Because of the sheer simplicity, this can be easy to audit; we only need to check that it handles the in-memory storage correctly as per the rules:
- The special “death record” sector that has no provisional-write capability, but requires strict monotonic increase in a version counter stored in it, and which the array uses to record which storage "T"EEs it considers dead vs alive.
- The current provisional-write sector being held, if any.
- The operations to read sectors, set up provisional writes (overwrite and delta modes), and commit and rollback provisional writes.
- The actual sector memory.
(In practice you probably also want the host supplicant
program to use TCP_NODELAY
and TCP_QUICKACK
as well,
you do not want 40ms delays inserted by the combination
of Nagle and deferred ack)
The simplicity makes it easier to audit the code.

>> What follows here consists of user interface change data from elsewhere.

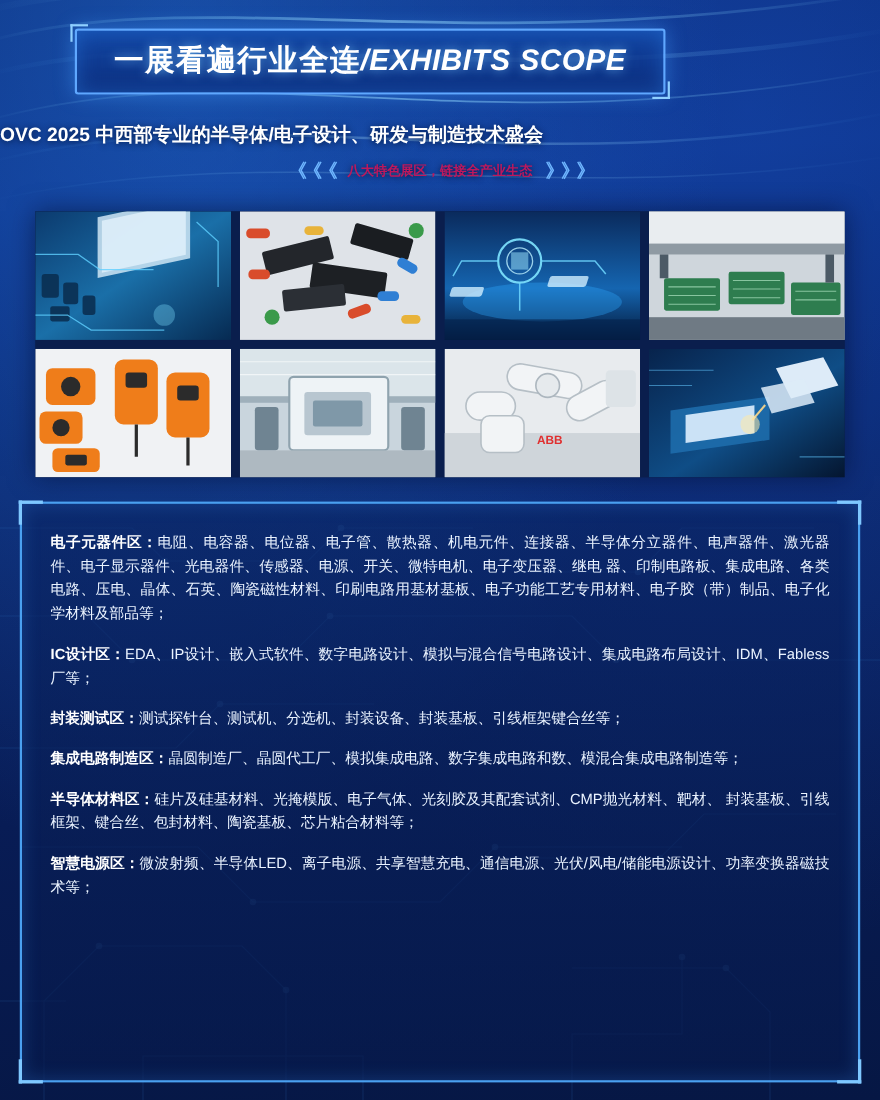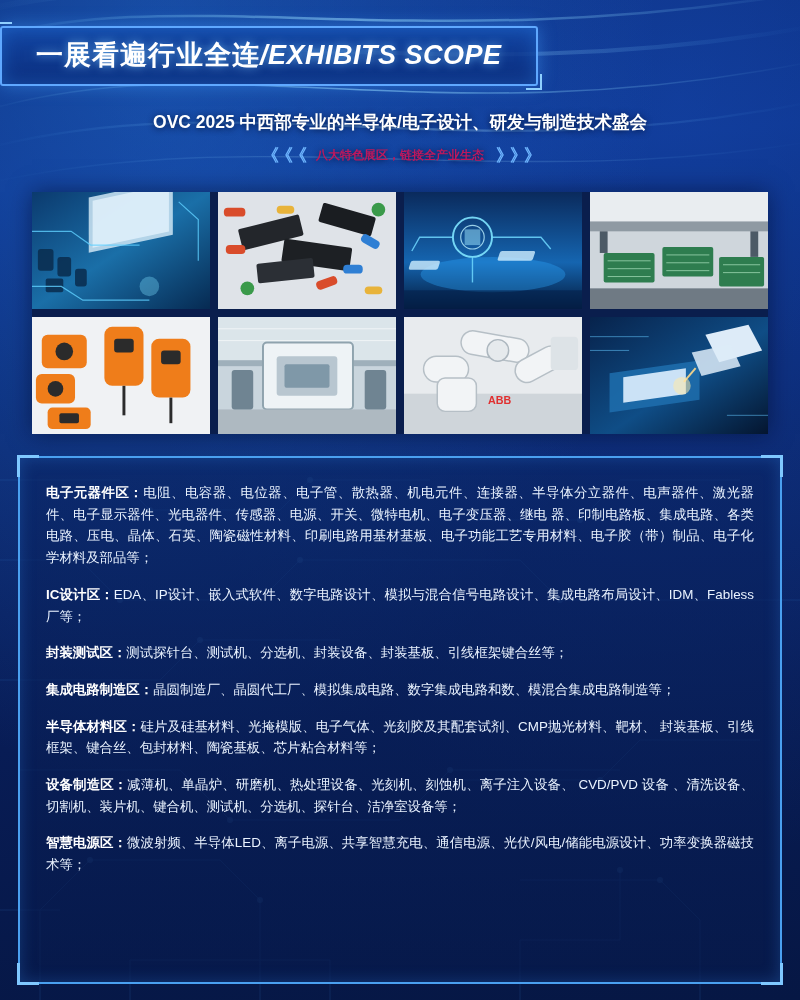--- a/index.html
+++ b/index.html
@@ -29,8 +29,8 @@
 
   
   .banner-wrap {
-    position: absolute; top: 26px; left: 0; width: 641px;
-    display: flex; justify-content: flex-start;
+    position: absolute; top: 26px; left: 16px; width: 641px;
+    display: flex; justify-content: center;
   }
   .banner {
     position: relative;

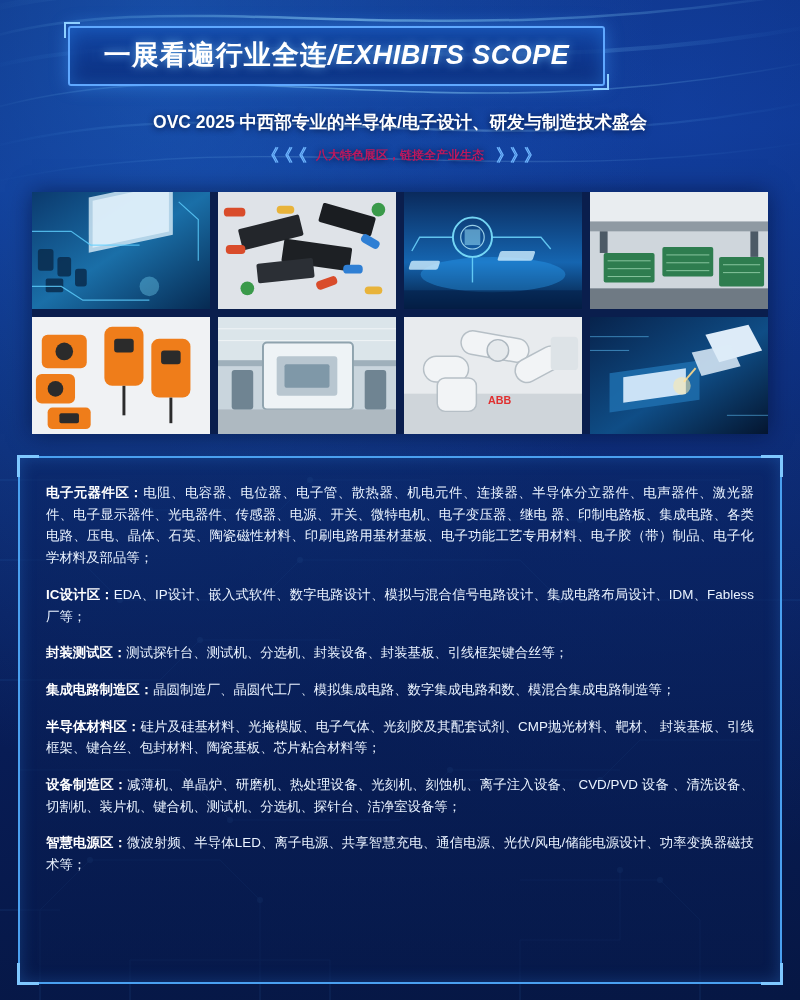--- a/index.html
+++ b/index.html
@@ -55,7 +55,7 @@
 
   
   .subtitle {
-    position: absolute; top: 110px; left: 0; width: 800px; text-align: center;
+    position: absolute; top: 110px; left: 0; width: 800px; 
     font-size: 17.5px; font-weight: bold; color: #ffffff;
     text-shadow: 0 1px 6px rgba(0,20,60,.9);
   }

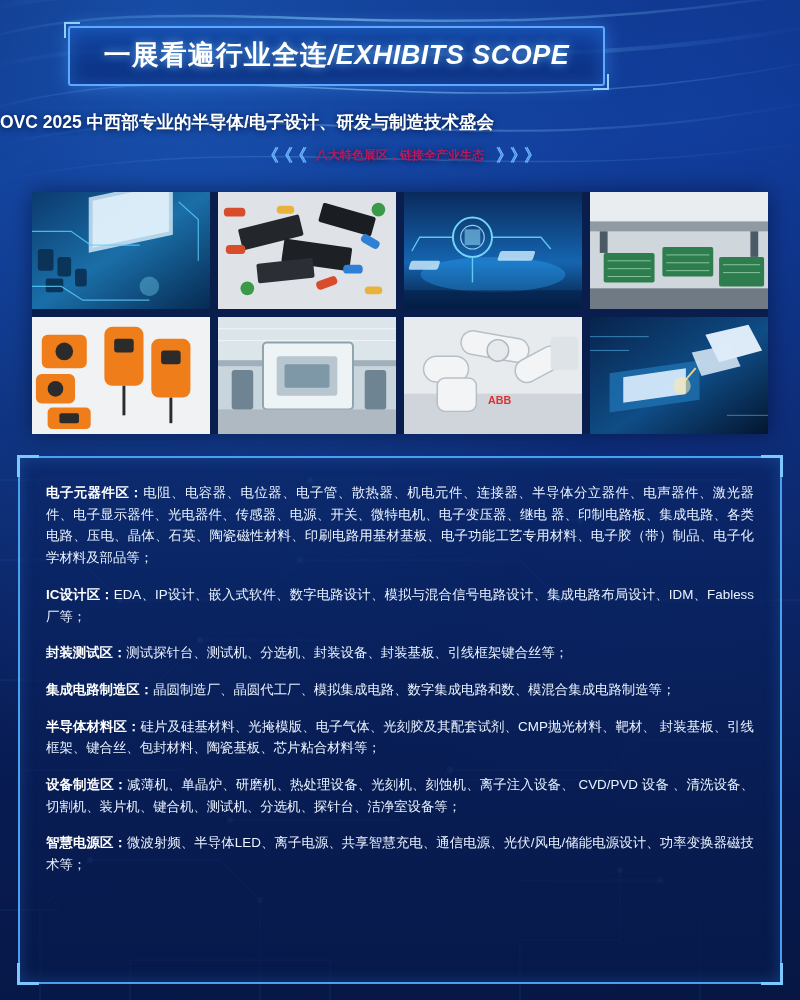--- a/index.html
+++ b/index.html
@@ -397,9 +397,6 @@
       <p class="sec-line"><span class="sec-title">半导体材料区：</span><span class="sec-body">硅片及硅基材料、光掩模版、电子气体、光刻胶及其配套试剂、CMP抛光材料、靶材、 封装基板、引线框架、键合丝、包封材料、陶瓷基板、芯片粘合材料等；</span></p>
     </div>
 
-    <div class="section">
-      <p class="sec-line"><span class="sec-title">设备制造区：</span><span class="sec-body">减薄机、单晶炉、研磨机、热处理设备、光刻机、刻蚀机、离子注入设备、 CVD/PVD 设备 、清洗设备、切割机、装片机、键合机、测试机、分选机、探针台、洁净室设备等；</span></p>
-    </div>
 
     <div class="section">
       <p class="sec-line"><span class="sec-title">智慧电源区：</span><span class="sec-body">微波射频、半导体LED、离子电源、共享智慧充电、通信电源、光伏/风电/储能电源设计、功率变换器磁技术等；</span></p>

This allows auditing even of the persistent storage, and rollbacks can be protected against by ensuring that the storage "T"EE can only rollback a provisional write and cannot rollback further.
From there, the array code running in the main application "T"EE builds up an array from multiple instances of the storage "T"EEs, simulating a disk inside the main application "T"EE. The main application can then use standard file system or database engine on top of this simulated disk. For example, key erasure needed in the statechain schemes can be assured by using a non-copy-on-write filesystem, such as Ext4 without journaling, or by storing keys in a dedicated partition of the simulated disk, and overwriting them directly and waiting for a sync from the array code, which would then be propagated to all surviving storage "T"EEs, which you have audited to be actually operating correctly and overwriting memory backing that sector containing the to-be-deleted keys.